Desperté a la mañana siguiente porque estaba cayéndome de la cama. Él dormía en posición diagonal y había conseguido desplazarme a una esquina. Me desperecé y le miré. Pensé que era bastante guapo, pero tampoco era nada espectacular. Había dormido con especímenes bastante mejores. Y, sin embargo, un pensamiento cruzó por mi cabeza como un relámpago: éste va a ser el padre de mis hijos.

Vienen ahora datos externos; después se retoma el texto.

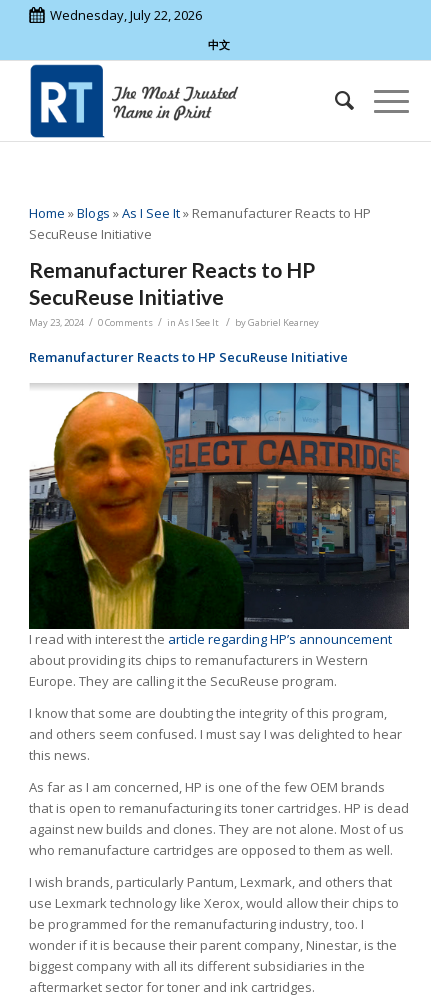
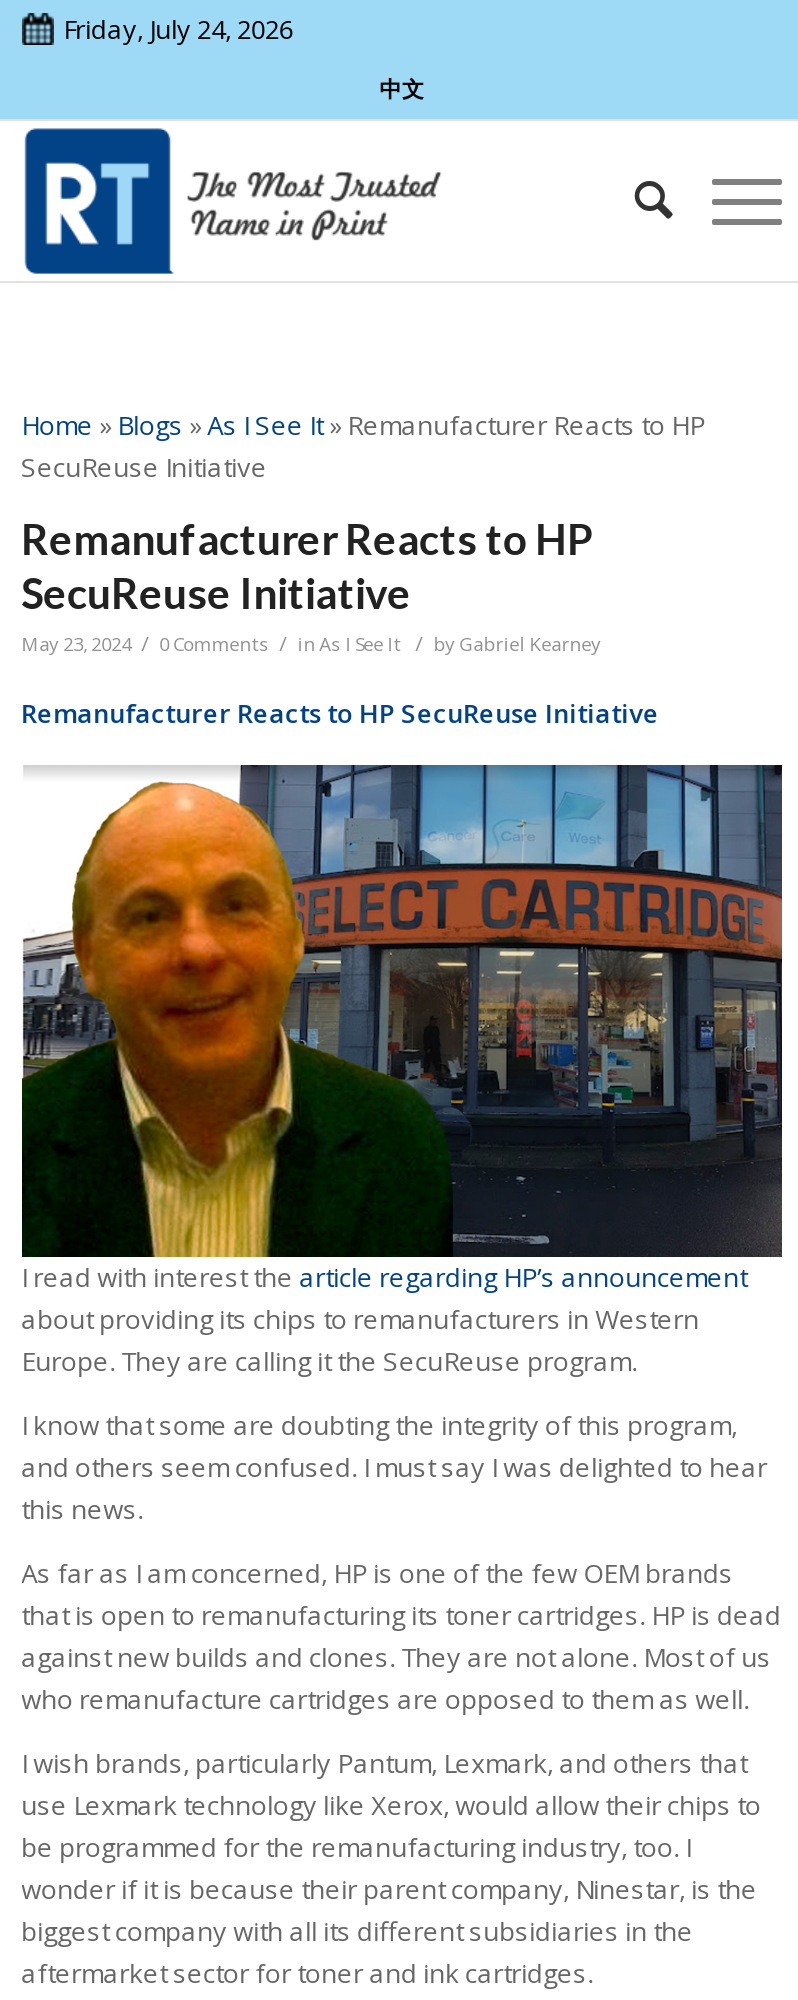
- Wednesday, July 22, 2026
+ Friday, July 24, 2026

A veces, no sé, me siento como la pieza de un rompecabezas que apareció por equivocación en la caja que no correspondía. No encajo. Esta mañana me he decidido a salir porque me he dado cuenta de que mamá tiene razón, y es que no puedo pasarme la vida encerrada en casa, sola, llorando como una Magdalena. Así que aquí estoy, Anita frente al mundo, haciendo cola en la caja del supermercado del barrio, junto a otras diez señoras que en conjunto forman una especie de jauría salvaje de marías entre los cuarenta y cinco y los noventa y cinco años, ávidas de bronca, dispuestas a todo por un simple quítame allá ese choped. No debería reconocerlo, pero estas señoras repintadas y con cara de mal genio me dan miedo, y me siento tan pequeña, tan distinta… Probablemente porque lo soy, porque, sinceramente, en la vida saldría yo a la calle con un traje como el que lleva la señora que tengo detrás, una especie de imitación de Chanel de baratillo con botones dorados con el que esta mujer debe de creer que va muy elegante y que se parece a la Consuelo Berlanga.